A data visualization from a simulation of collision between two protons that will occur at the High-Luminosity Large Hadron Collider (HL-LHC). On average, up to 200 collisions will be visible in the collider’s detectors at the same time. Shown here is a design for the Inner Tracker of the ATLAS detector, one of the hardware upgrades planned for the HL-LHC. (Credit: ATLAS Experiment © 2018 CERN)
Carlos Maltzahn, adjunct professor of computer science and engineering in the Baskin School of Engineering, will collaborate on a $25 million NSF-funded project led by Princeton University to establish the Institute for Research and Innovation in Software for High Energy Physics (IRIS-HEP).
IRIS-HEP will address the unprecedented amount of data that will come from the High-Luminosity Large Hadron Collider (HL-LHC), the world’s most powerful particle accelerator. When the HL-LHC reaches full capability in 2026, it will produce more than 1 billion particle collisions every second, from which only a small number will reveal new discoveries. The collider’s increased luminosity will necessitate an increase in data processing and storage, including tools to capture, identify, and record relevant events and enable scientists to efficiently analyze the results.
“To fully explore this data, we need much more powerful software tools and algorithms. We also need to maximally exploit the evolving high-performance computing landscape and new tools like machine learning, in which computers study existing data sets to learn rules that they can apply to new data and new situations,” said Princeton University computational physicist and IRIS-HEP principal investigator Peter Elmer.
“Even now, physicists just can’t store everything that the LHC produces,” said Bogdan Mihaila, the NSF program officer overseeing the IRIS-HEP award. “Sophisticated processing helps us decide what information to keep and analyze, but even those tools won’t be able to process all of the data we will see in 2026. We have to get smarter and step up our game. That is what the new software institute is about.”
To address the challenges of HL-LHC data storage and processing, Maltzahn will explore new declarative data access interfaces that allow physicists to express what they want while hiding the mechanics of how this is accomplished.
“By expressing data needs in a language that makes sense to physicists, they can retrieve the specific information they want without wasting compute and storage resources scanning through unnecessary data to find what they’re looking for,” Maltzahn said.
This approach would remove the current burden on physicists of spending a large amount of their time learning how to efficiently store and retrieve data, and would allow them to spend more time on physics research.
The IRIS-HEP project will be co-funded within NSF by the Office of Advanced Cyberinfrastructure in the Directorate for Computer and Information Science and Engineering, and by the Division of Physics in the Mathematical and Physical Sciences Directorate.
In addition to UC Santa Cruz, the IRIS-HEP project will include participants from Cornell University, Indiana University, Massachusetts Institute of Technology, New York University, Princeton University, Stanford University, UC Berkeley, UC San Diego, University of Chicago, University of Cincinnati, University of Illinois at Urbana-Champaign, University of Michigan-Ann Arbor, University of Nebraska-Lincoln, University of Puerto Rico-Mayaguez, University of Washington, and University of Wisconsin-Madison.

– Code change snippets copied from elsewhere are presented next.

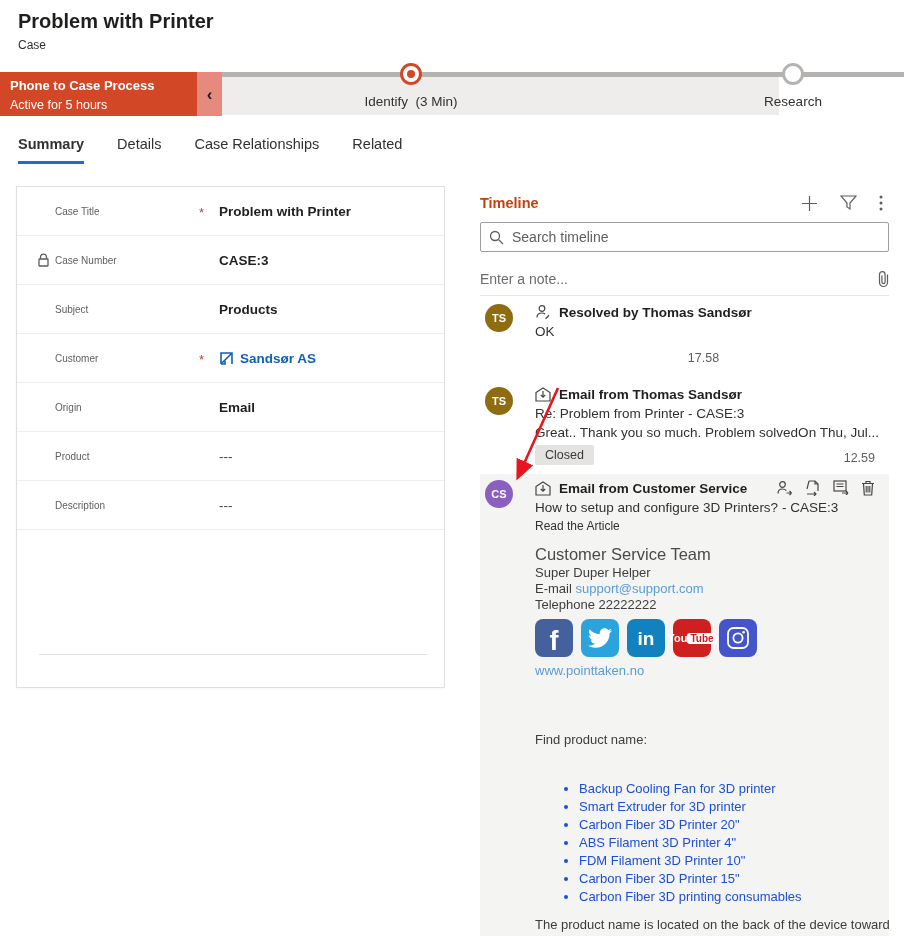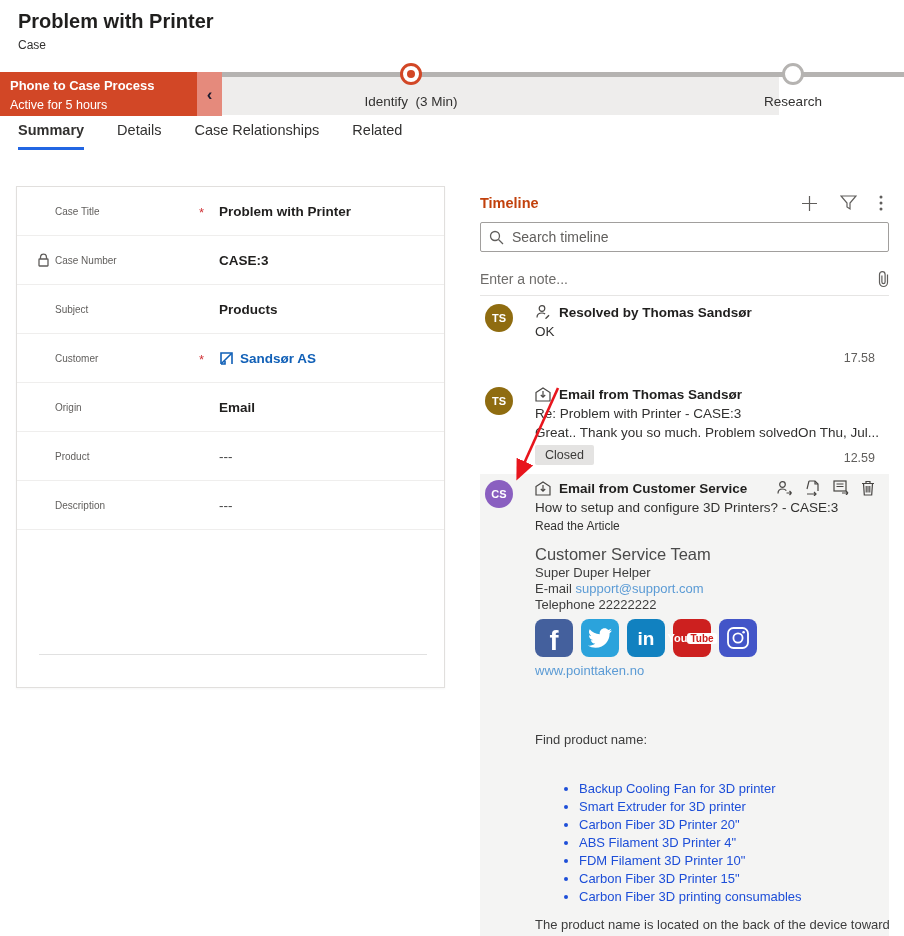--- a/index.html
+++ b/index.html
@@ -23,21 +23,21 @@
   .stage { position:absolute; top:-9px; text-align:center; cursor:pointer; }
   .stage .marker { margin:0 auto; }
   .bullseye { width:22px; height:22px; border:3px solid #d24726; border-radius:50%; background:#fff; display:flex; align-items:center; justify-content:center; }
   .bullseye .dot { width:8px; height:8px; border-radius:50%; background:#d24726; }
   .ring { width:22px; height:22px; border:3px solid #b5b3b1; border-radius:50%; background:#fff; }
   .stage-label { margin-top:9px; font-size:13.5px; color:#323130; white-space:nowrap; }
   .stage-identify { left:341px; width:140px; }
   .stage-research { left:733px; width:120px; }
 
   
-  .tabs { position:absolute; left:18px; top:122px; display:flex; gap:33px; }
+  .tabs { position:absolute; left:18px; top:136px; display:flex; gap:33px; }
   .tab { font-size:14.5px; color:#323130; padding-bottom:9px; cursor:pointer; }
   .tab.active { font-weight:700; border-bottom:3px solid #2266e3; }
 
   
   .form-card { position:absolute; left:16px; top:186px; width:429px; height:502px; background:#fff; border:1px solid #e1dfdd; box-shadow:0 1px 2px rgba(0,0,0,0.04); }
   .frow { position:relative; display:flex; align-items:center; height:49px; border-bottom:1px solid #efeeed; padding-left:38px; }
   .frow:last-of-type { border-bottom:none; }
   .flabel { width:144px; font-size:10px; color:#605e5c; }
   .lock { position:absolute; left:20px; top:17px; }
   .req { width:20px; font-size:13px; color:#d13438; padding-top:3px; }
@@ -248,37 +248,37 @@
           <span>
             <svg class="g" width="16" height="16" viewBox="0 0 16 16">
                 <circle cx="7" cy="4.5" r="2.8" fill="none" stroke="#484644" stroke-width="1.2"></circle>
                 <path d="M2 13.5c0-2.8 2.2-4.5 5-4.5 1.2 0 2.3.3 3.1.9" fill="none" stroke="#484644" stroke-width="1.2"></path>
                 <path d="M10.5 13.8l3-3 1 1-3 3-1.3.3.3-1.3z" fill="#484644"></path>
               </svg>
           </span>
           <span class="etitle">Resolved by Thomas Sandsør</span>
         </div>
         <div class="eline">OK</div>
-        <div class="etime" style="margin-top:12px;">17.58</div>
+        <div class="etime" style="margin-top:12px;text-align:center;">17.58</div>
       </div>
     </div>
 
     <div class="entry entry2">
       <div class="avatar gold">TS</div>
       <div class="econtent">
         <div class="etitle-row">
           <span>
             <svg class="g" width="16" height="15" viewBox="0 0 16 15">
                 <path d="M1 5.5 8 1l7 4.5V14H1z" fill="none" stroke="#484644" stroke-width="1.2"></path>
                 <path d="M8 4v6M5.8 8 8 10.2 10.2 8" fill="none" stroke="#484644" stroke-width="1.2"></path>
               </svg>
           </span>
           <span class="etitle">Email from Thomas Sandsør</span>
         </div>
-        <div class="eline">Re: Problem with Printer - CASE:3</div>
+        <div class="eline">Re: Problem from Printer - CASE:3</div>
         <div class="eline">Great.. Thank you so much. Problem solvedOn Thu, Jul...</div>
         <div class="badge-row">
           <span class="badge">Closed</span>
           <div class="etime">12.59</div>
         </div>
       </div>
     </div>
 
     <div class="entry entry3">
       <div class="avatar purple">CS</div>

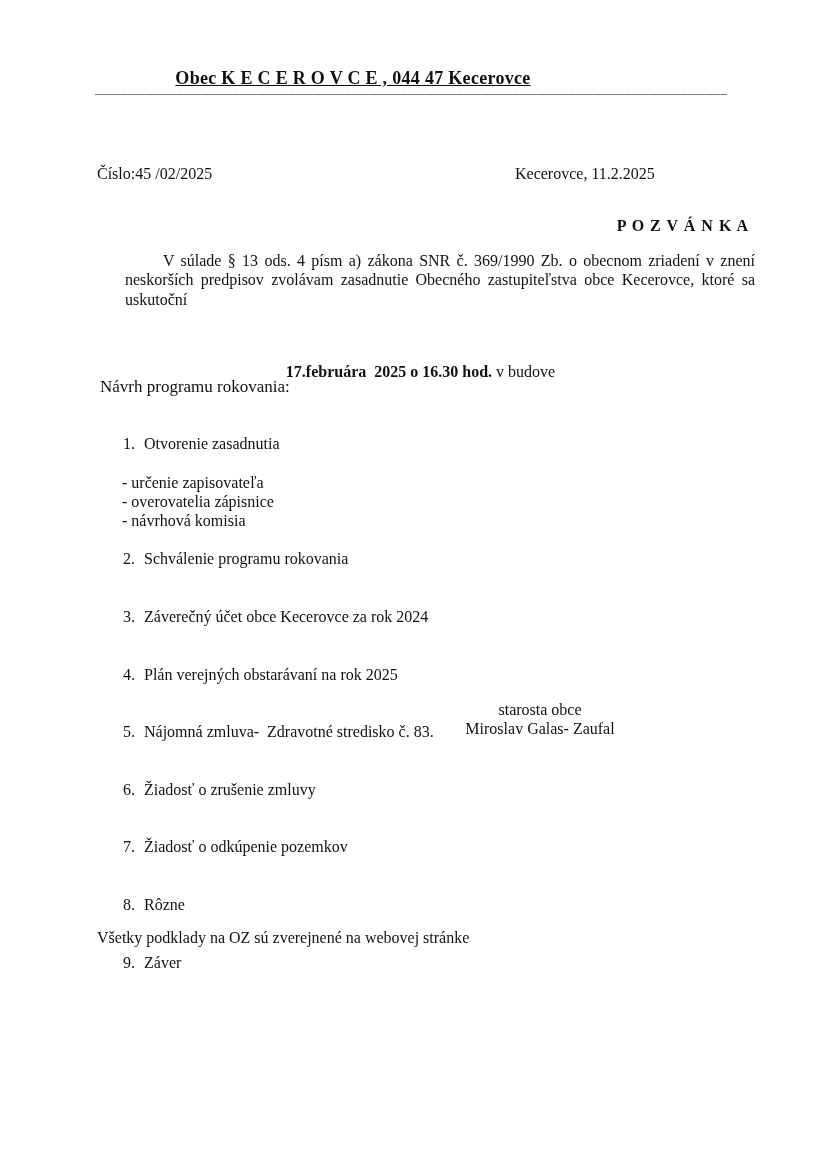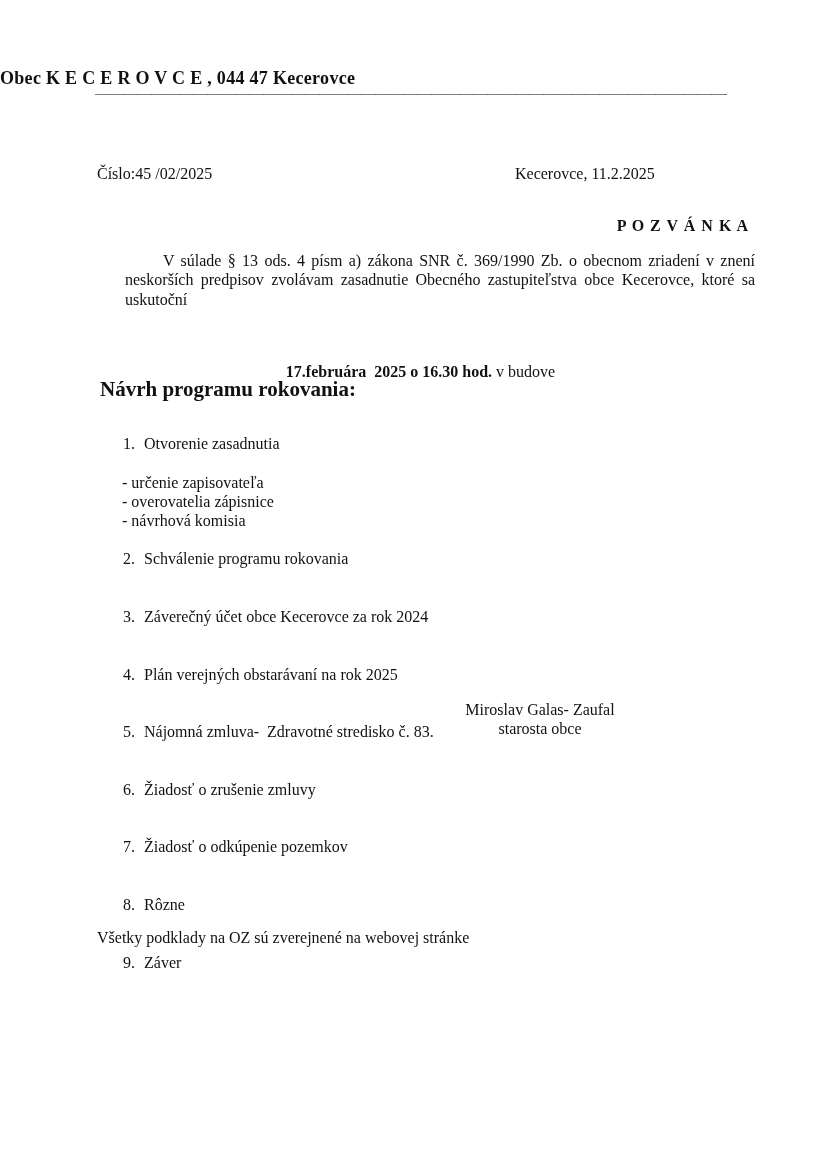--- a/index.html
+++ b/index.html
@@ -23,24 +23,26 @@
     background: #ffffff;
   }
   .abs { position: absolute; }
 
   .doc-title {
     top: 68px;
     left: 0;
     width: 826px;
     padding-right: 120px;
     box-sizing: border-box;
+    text-align: center;
     font-weight: bold;
     font-size: 18px;
     letter-spacing: 0.3px;
     white-space: pre;
+    text-decoration: underline;
   }
   .header-rule {
     top: 86px;
     left: 95px;
     width: 632px;
     height: 15px;
     overflow: hidden;
     color: #555555;
     font-size: 15px;
     line-height: 15px;
@@ -82,22 +84,22 @@
     width: 640px;
     text-align: center;
     line-height: 19.3px;
     white-space: pre-wrap;
   }
   .meeting .b { font-weight: bold; margin-left: 7px; }
 
   .agenda-heading {
     top: 377px;
     left: 100px;
-    font-weight: bold;
-    font-size: 21px;
+    font-weight: normal;
+    font-size: 17px;
   }
   .agenda {
     top: 415px;
     left: 97px;
     width: 630px;
     line-height: 19.2px;
   }
   .agenda-row { white-space: pre-wrap; }
   .agenda-row .num {
     display: inline-block;
@@ -174,19 +176,19 @@
     </div>
     <div class="agenda-row">
       <span class="num">8.</span><span class="txt">Rôzne</span>
     </div>
     <div class="agenda-row">
       <span class="num">9.</span><span class="txt">Záver</span>
     </div>
   </div>
 
   <div class="abs signature">
+    <div>starosta obce</div>
     <div>Miroslav Galas- Zaufal</div>
-    <div>starosta obce</div>
   </div>
 
   <div class="abs footer-note">Všetky podklady na OZ sú zverejnené na webovej stránke</div>
 
 </div>
 
 </body></html>

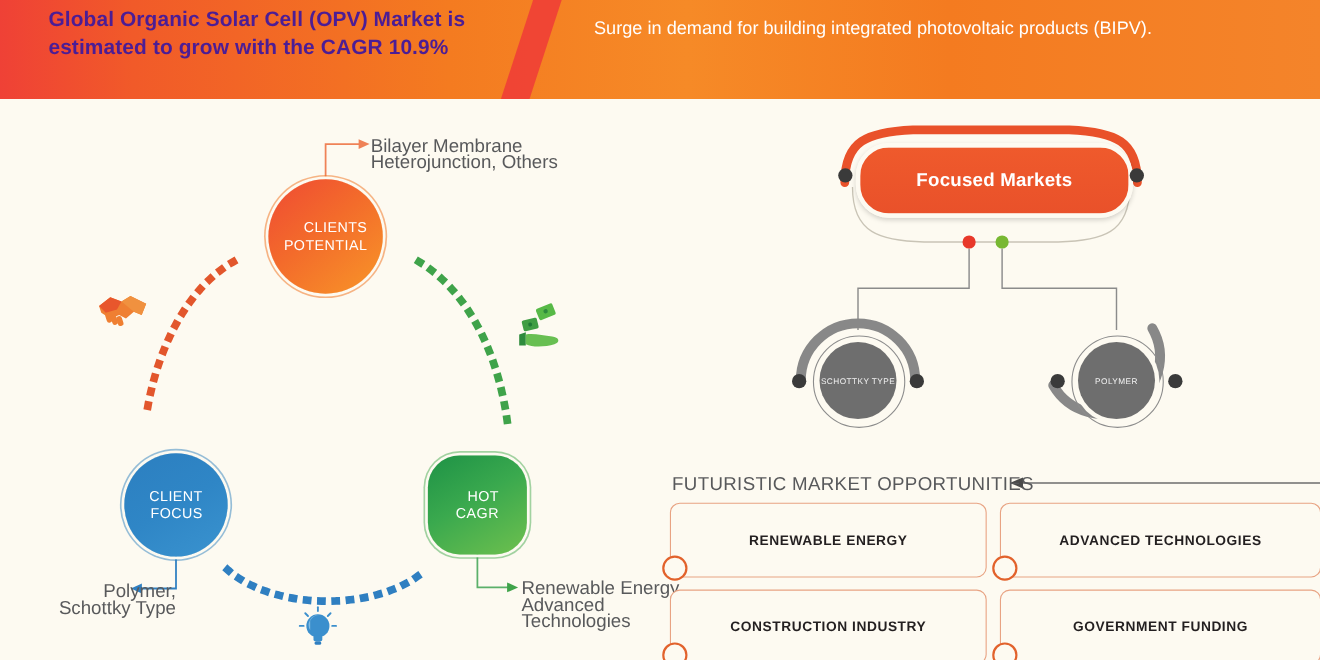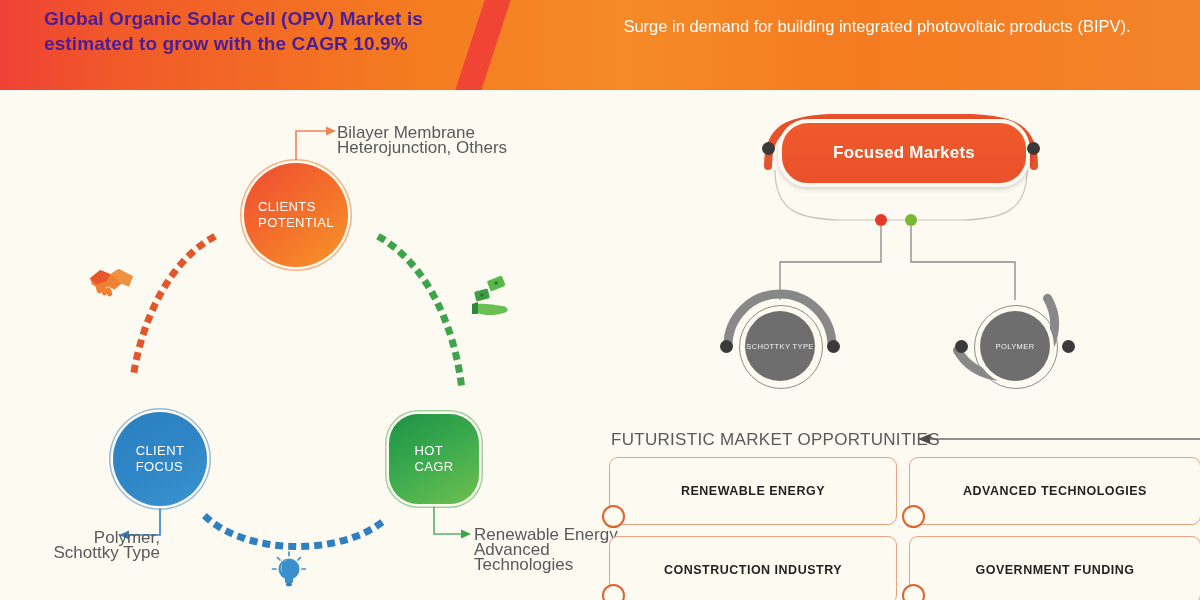--- a/index.html
+++ b/index.html
@@ -13,31 +13,31 @@
 
   
   .header{position:absolute;left:0;top:0;width:1200px;height:90px;overflow:hidden;}
   .hdr-bg{position:absolute;inset:0;background:linear-gradient(90deg,#ef4136 0%,#f15a29 10%,#f47b20 34%,#f68a27 52%,#f47b20 72%,#f4842a 100%);}
   .hdr-stripe{position:absolute;top:-20px;left:470px;width:26px;height:130px;background:#ef4136;transform:skewX(-18deg);opacity:.95;}
   .hdr-left{position:absolute;left:44px;top:6px;width:420px;}
   .hdr-left .t{
     color:#4c1d95;font-weight:bold;font-size:19px;line-height:25px;
     letter-spacing:.1px;
   }
-  .hdr-right{position:absolute;left:567px;top:14px;width:620px;text-align:center;}
+  .hdr-right{position:absolute;left:540px;top:14px;width:620px;}
   .hdr-right .t{color:#ffffff;font-size:16.5px;line-height:24px;font-weight:400;}
 
   
   .panel{position:absolute;left:0;top:90px;width:1200px;height:510px;background:#fdfaf1;}
 
   
   .bubble{
     position:absolute;border-radius:50%;
     display:flex;align-items:center;justify-content:center;
-    text-align:left;color:#fff;line-height:16px;
+    text-align:right;color:#fff;line-height:16px;
     letter-spacing:.4px;
   }
   .bubble .lbl{font-size:13px;font-weight:400;}
   #clients-potential{
     left:244px;top:163px;width:104px;height:104px;
     background:linear-gradient(140deg,#ef4a33 0%,#f36b2b 45%,#f89628 100%);
     box-shadow:0 0 0 2.5px #fdfaf1, 0 0 0 4px rgba(240,120,40,.55);
   }
   #client-focus{
     left:113px;top:412px;width:94px;height:94px;
@@ -50,21 +50,21 @@
     box-shadow:0 0 0 2.5px #fdfaf1, 0 0 0 4px rgba(70,170,80,.5);
     border-radius:29px;
   }
 
   .callout{position:absolute;color:#58595b;font-size:17px;line-height:15px;}
   #co-top{left:337px;top:125px;width:200px;}
   #co-left{left:30px;top:530px;width:130px;text-align:right;}
   #co-right{left:474px;top:527px;width:160px;}
 
   
-  .fm-wrap{position:absolute;left:758px;top:106px;width:286px;height:92px;text-decoration:underline;}
+  .fm-wrap{position:absolute;left:758px;top:117px;width:286px;height:92px;text-decoration:underline;}
   .fm-pill{
     position:absolute;left:20px;top:13px;width:244px;height:60px;
     background:linear-gradient(180deg,#ef5a2c 0%,#e9512a 100%);
     border-radius:30px;border:4px solid #fdfaf1;
     display:flex;align-items:center;justify-content:center;
     box-shadow:0 2px 5px rgba(0,0,0,.17);
   }
   .fm-pill .t{color:#fff;font-size:17px;font-weight:bold;letter-spacing:.2px;}
   .fm-dot{position:absolute;width:13px;height:13px;border-radius:50%;background:#3a3a3a;top:36px;}
   .fm-dot.l{left:4px;} .fm-dot.r{right:4px;}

Prior to being selected by Princeton to work on IRIS-HEP, Maltzahn pioneered Programmable Storage (with funding from NSF, DOE, and industry), which provides the foundation for declarative data access. Shortly after Maltzahn joined UC Santa Cruz, he became a key mentor of Sage Weil who created the successful open-source storage system Ceph as his Ph.D. project. In 2015 Maltzahn established the Center for Research in Open Source Software (CROSS) at UC Santa Cruz with the support of a one-time donation by Sage Weil and yearly memberships by Toshiba, Micron, Seagate, Western Digital, Huawei, and Samsung.
As technology continues to advance at increasing speed and scientific communities rush to keep up, Maltzahn’s declarative data access research will become increasingly relevant. “The future will have many more architectural disruptions, and we need to have a much more declarative way of accessing data if we’re going to keep up,” he said.